The clear coat is the thin layer on the top of the car’s surface, protecting the car’s paint job from environmental elements such as the sun, rain and snow.  If the clear coat were to become scratched, the paint won’t be ruined, which means the area won’t have to be repainted, saving you a few bucks.  These types of scratches will be the cheapest and can often be repaired by simply washing away with some soapy water.

Primer scratches

If the scratch goes through the clear coat, it will expose the primer, and while this may sound scary, it shouldn’t be devastating since the paint hasn’t be exposed yet.  This type of scratch means the car is still protected from rust and the keyed scratch can still be repaired without painting it.

Paint scratches

These are the worse type of scratches your car can get, exposing the metal underneath the paint.  If this type of scratch isn’t taken care of, rust can quickly form, spreading throughout.  As noted above, this type of scratch will be the most expensive type since the area will have to be repainted.

What are the extra costs?

If the scratch is deep and too large, exposing metal, the body shop may recommend replacing the entire car part as this option may be cheaper.

Doing the job on your own can be cheaper; however, if you need touch up paint, it can cost about $50 to $300 per two ounces, according to Cars Direct.

Tips to know

If bringing the car to a body shop or even doing it on your own, you may need to order the paint via the dealership.  In order to receive the exact paint color, all the dealer will need is the VIN.  With this number, they will be able to order the original color to help match the color to your vehicle.

Popular DIY options

How can I save money?

It is best to consult with at least three body shops to get quotes.  Most legitimate body shops will be more than happy to give a quote for free as long as you bring the car in for a visual inspection.

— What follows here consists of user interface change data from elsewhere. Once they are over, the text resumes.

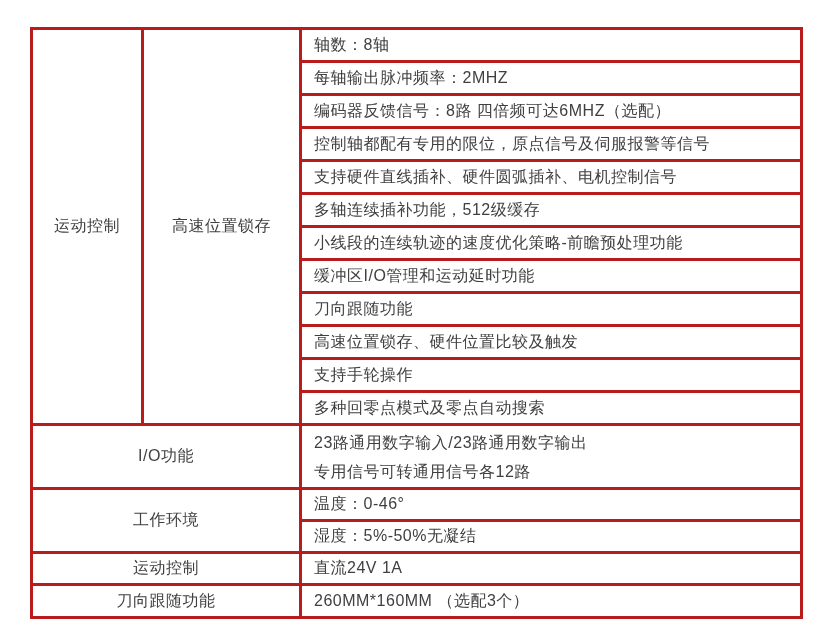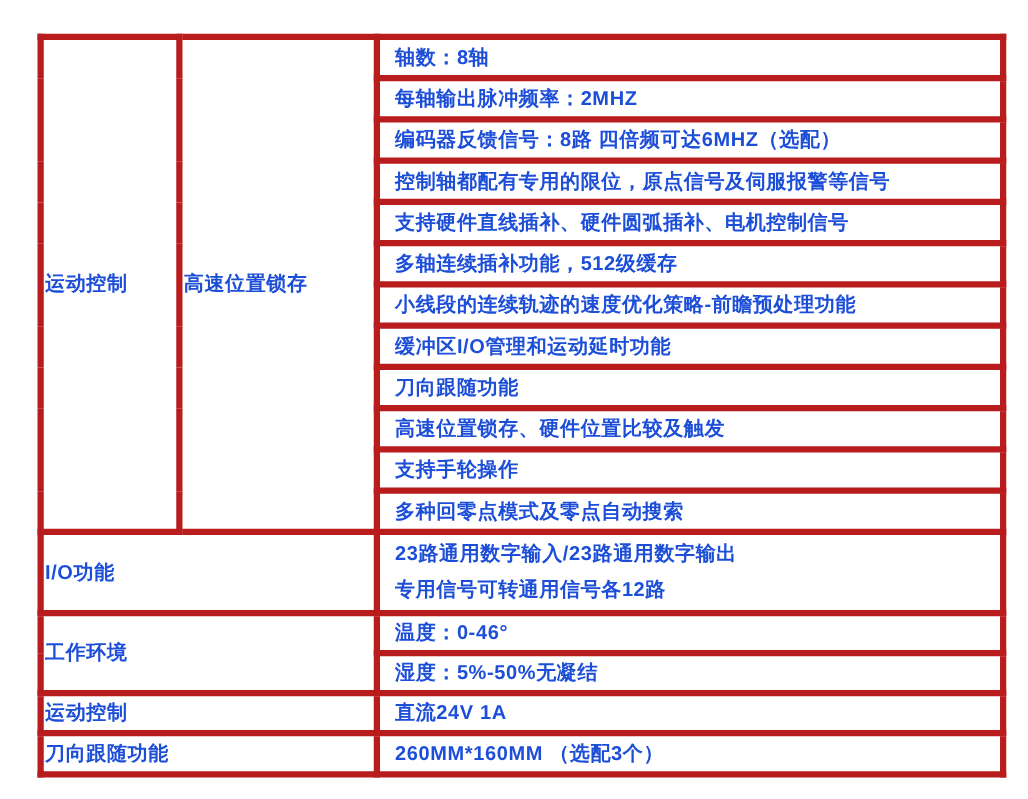"轴数：8轴" table.spec-table td { border: 5px solid #b91c1c -> 3px solid #b91c1c; color: #1d4ed8 -> #404040; font-weight: 700 -> 400 }
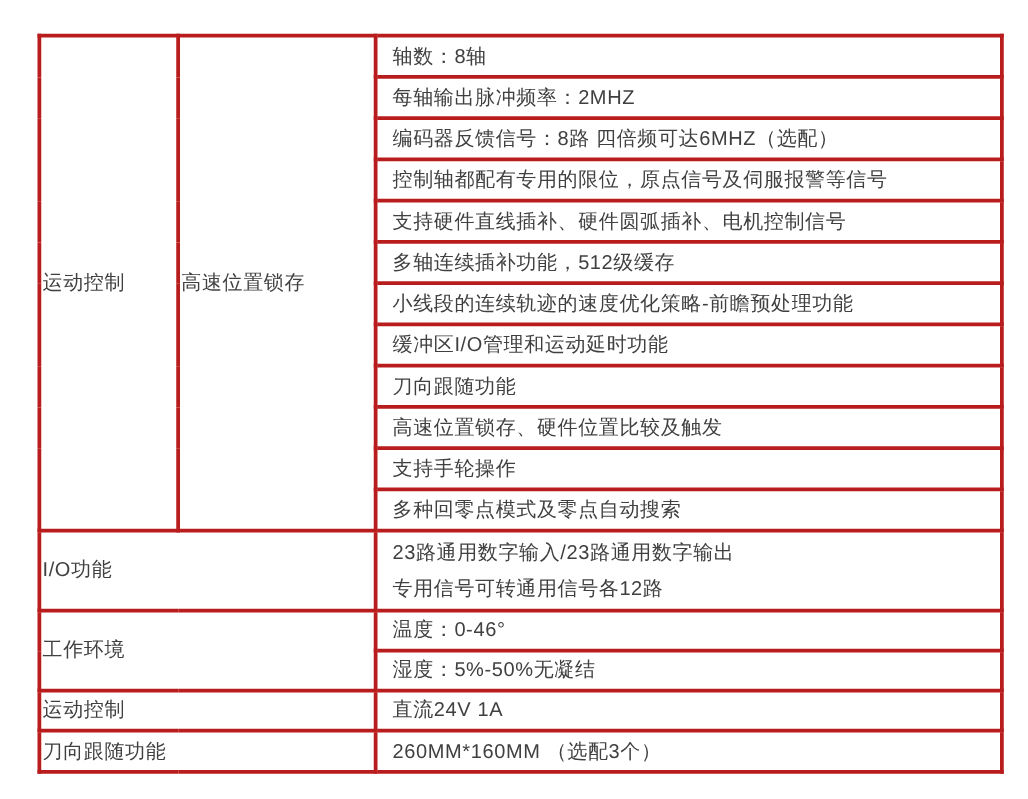"运动控制" td.label-cell { text-align: none -> center }
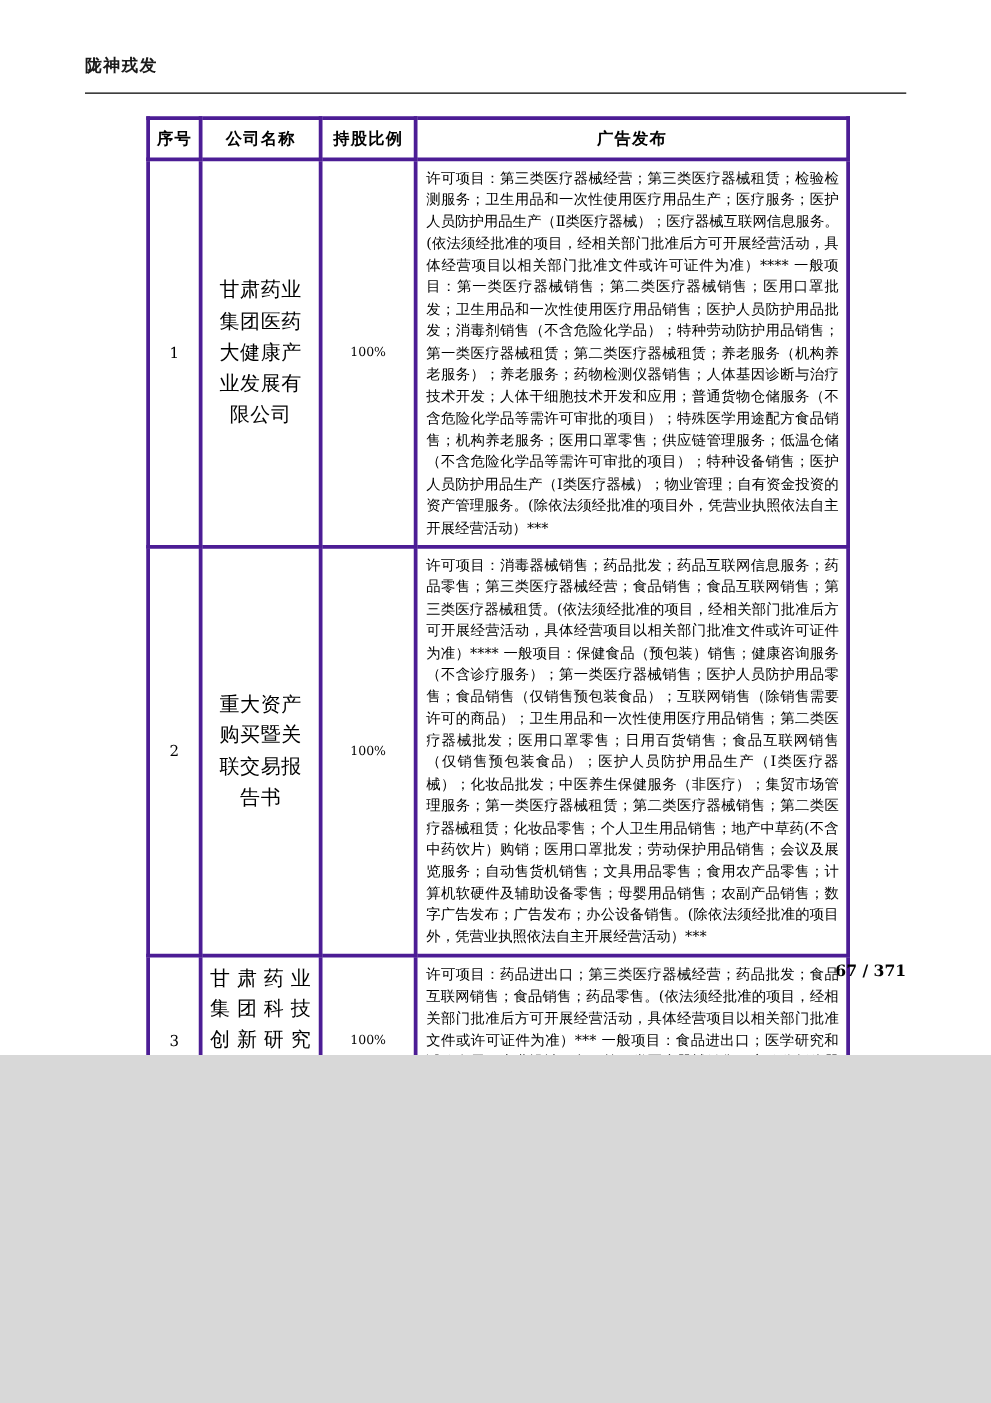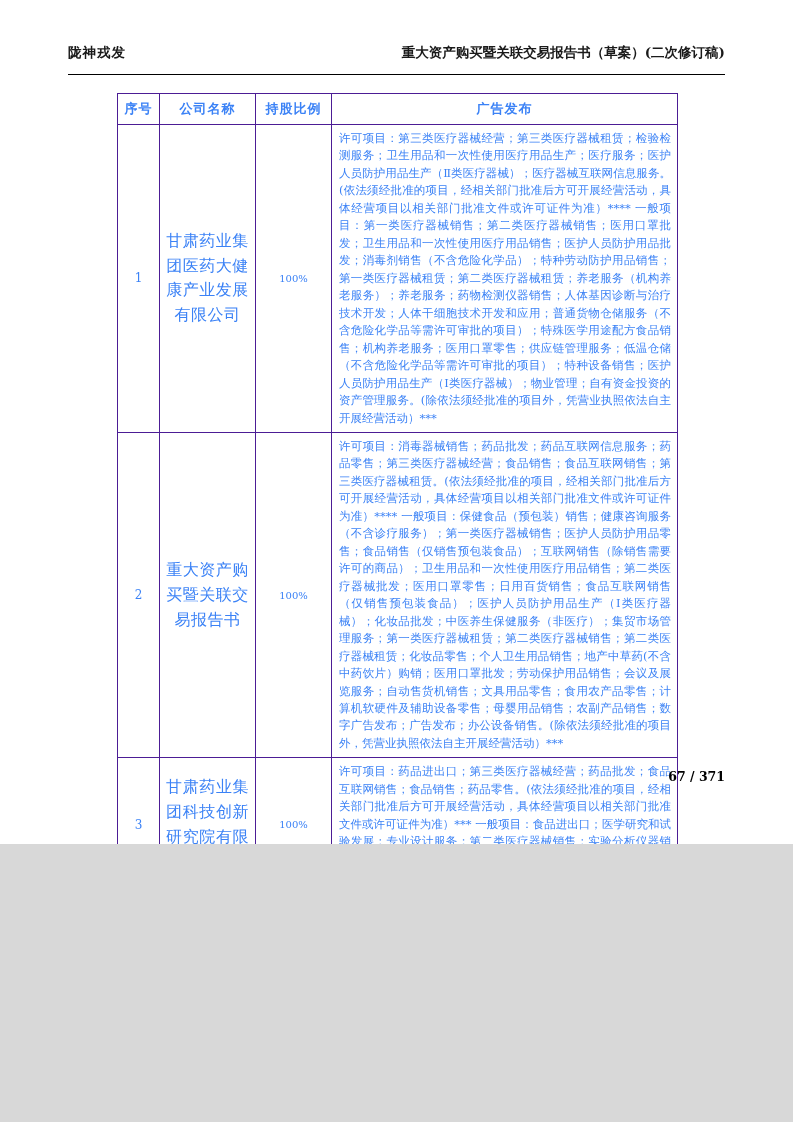"重大资产购买暨关联交易报告书（草案）(二次修订稿)" span.header-right { html: <span>重大资产购买暨关联交易报告书（草案）(二次修订稿)</span> -> none }
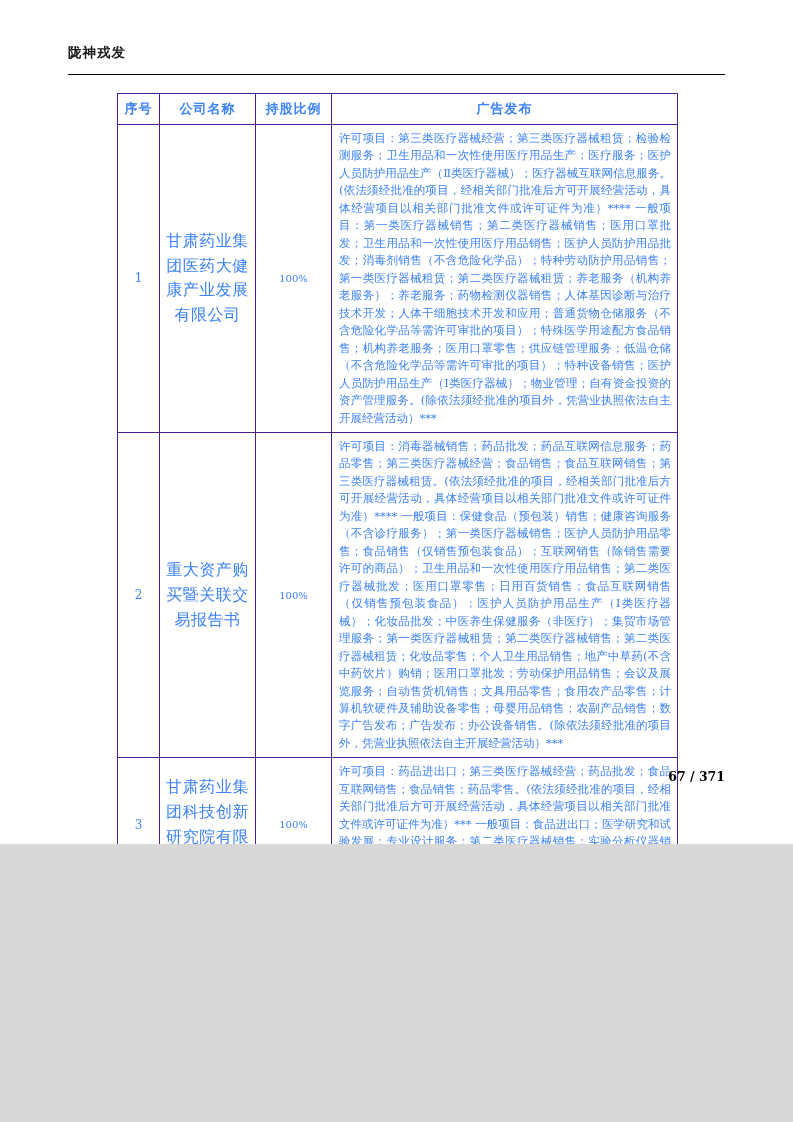"序号" table.main th, table.main td { border: 1px solid #4c1d95 -> 3px solid #4c1d95; color: #3b82f6 -> #000000 }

For smaller key scratches, it may be ideal to try a scratch remover kit at home.  These kits will cost no more than $20 and will only take a few minutes of your time. Many have great reviews and can prevent the car from getting rust in the future. Even if it doesn’t work, you can always use the body shop as your last resort.  Most jobs, as long as it’s done properly, will cost about $15 to $30.

Key scratches can be easy to fix if you follow guides online.  For example, this PopularMechanics.com guide shows a step-by-step guide on how to get rid of the scratches for good.

If the job costs more than $500, it may be wise to contact your insurance company to file a claim.